Quelques exemples. Le 22 février dernier M.B. reçoit un message sur son portable : « Et tu prêt à mourir ? » [sic]. Le 21 février, rue du Faubourg Montmartre à Paris, un individu a insulté D.M. en ces termes « Sale juif, les juifs du CRIF, je vous nique ». Le même jour à Paris sur la façade d’un immeuble, la plaque professionnelle d’un médecin juif est taguée « Sale Juif » alors que la plaque d’un autre médecin (non juif) n’a pas été taguée. Le 20 février à Saint Cloud, F.O. a reçu un courrier anonyme avec une croix gammée « petite merde, t‘es juive ce soir on va prier à ta mort ». Le 21 février dans le 14e arrondissement de Paris sur la porte d’un immeuble un tag « Mort aux Juifs » avec une croix gammée est retrouvé.

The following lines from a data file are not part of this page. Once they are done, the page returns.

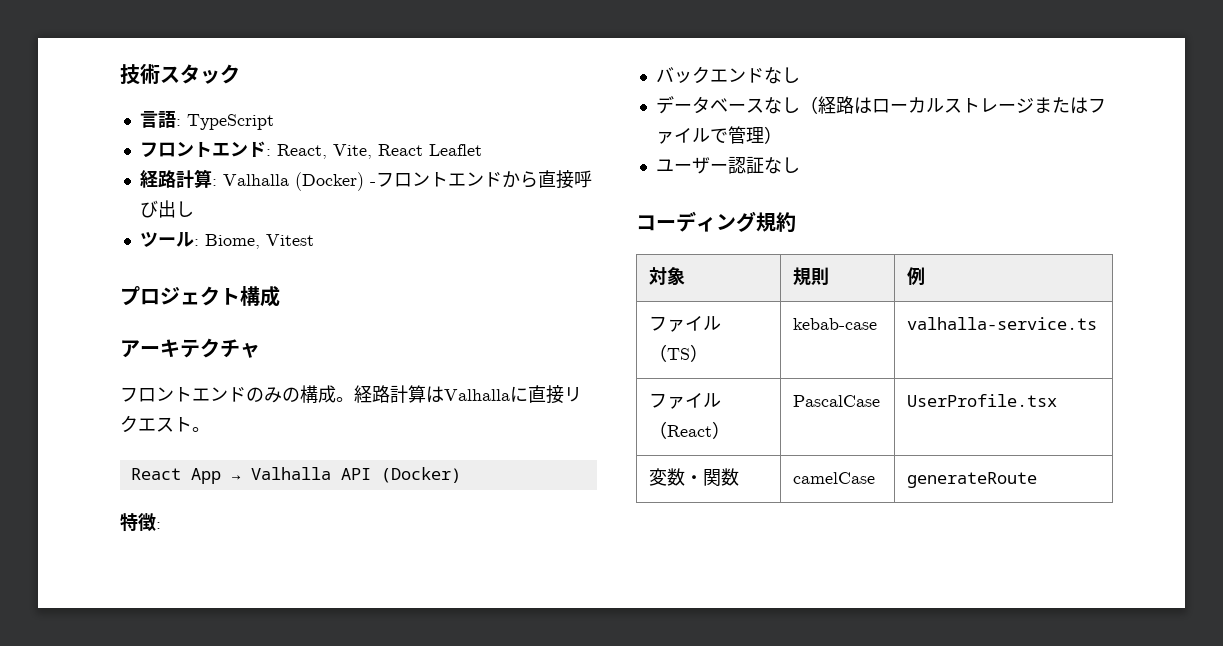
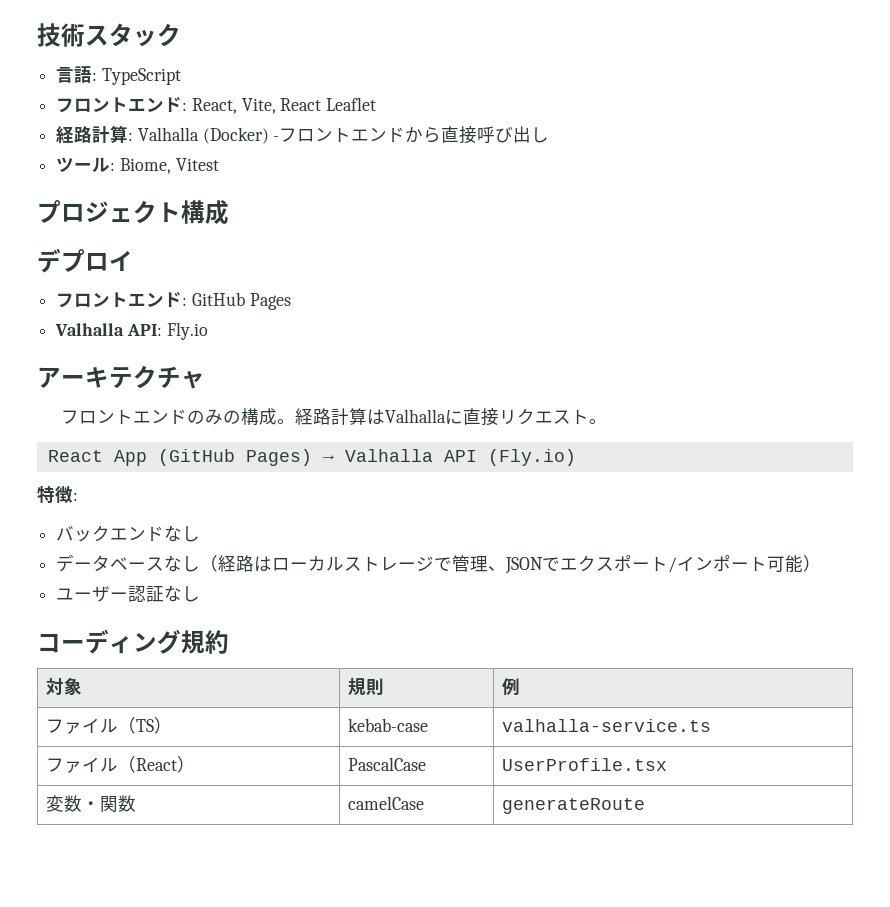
+ デプロイ
+ フロントエンド: GitHub Pages
+ Valhalla API: Fly.io
- React App → Valhalla API (Docker)
+ React App (GitHub Pages) → Valhalla API (Fly.io)
- データベースなし（経路はローカルストレージまたはファイルで管理）
+ データベースなし（経路はローカルストレージで管理、JSONでエクスポート/インポート可能）

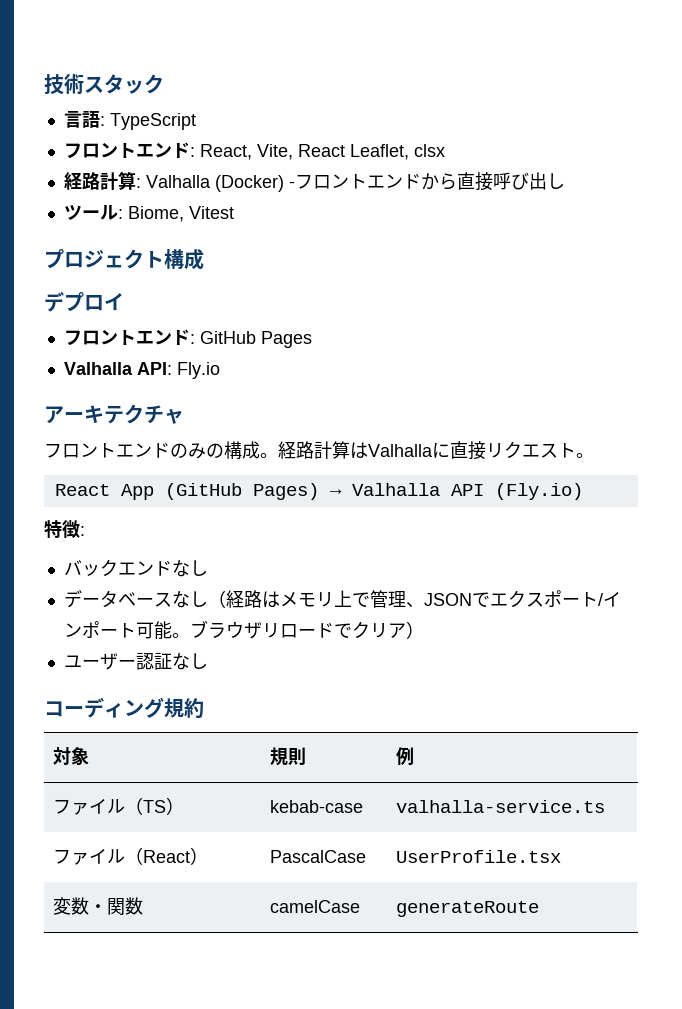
- フロントエンド: React, Vite, React Leaflet
+ フロントエンド: React, Vite, React Leaflet, clsx
- データベースなし（経路はローカルストレージで管理、JSONでエクスポート/インポート可能）
+ データベースなし（経路はメモリ上で管理、JSONでエクスポート/インポート可能。ブラウザリロードでクリア）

Le BNVCA continue : « Sur une rame de métro ligne 12 l’injure ‘sioniste de merde’ est inscrite au feutre noir… Le 19/2/19 à 20h30, un adolescent juif de 17 ans G.G, qui portait une kippa, circulait à trottinette dans une rue du Pré St-Gervais (93) lorsqu’il a été agressé par 3 inconnus, qui l’ont traité de ‘sale juif’ lui ont volé son téléphone portable l’ont frappé causant une fracture de son poignet. Il a déposé plainte à la police des Lilas. Le 19/2/19, alors que madame V E, 51 ans juive domiciliée à Garges les Gonesses, rentrait à son domicile, elle a été agressée par 2 individus, l’un d’origine africaine, l’autre nord-africain, âgés d’environ 40 ans, qui lui ont crié ‘sale juive, sale pute je vais te baiser ta mère, on va tous vous brûler’. L’un d’entre eux la menaçait d’un rasoir. Puis subitement ils ont quitté les lieux. Effrayée, choquée et traumatisée, la dame a déposé plainte au commissariat de Garges. Le 21/2/19, une jeune fille juive de 16 ans de la Garenne Colombes a rapporté à I24 news qu’elle a reçu des insultes et des menaces de mort par écrit ».

A cette liste non-exhaustive vient s’ajouter la découverte d’un graffiti antisémite sur le mur d’une synagogue dans le Val de Marne : « LDNA: mort au juif » (sic), l’acronyme pouvant signifier Ligue de défense noire africaine.

Le 12 février, le ministère de l’Intérieur dévoilait les chiffres de l’antisémitisme pour 2018 : 541 actes ont été recensés l’année dernière contre 311 en 2017. Ces chiffres avaient déjà été dévoilés à l’issue d’un week-end où plusieurs inscriptions antijuives avaient été découvertes à Paris, dont une croix gammée sur un portrait de Simone Veil qui avait ému l’opinion publique. Au même moment, on découvrait la profanation de 96 stèles juives dans le cimetière de Quatzenheim (Bas-Rhin).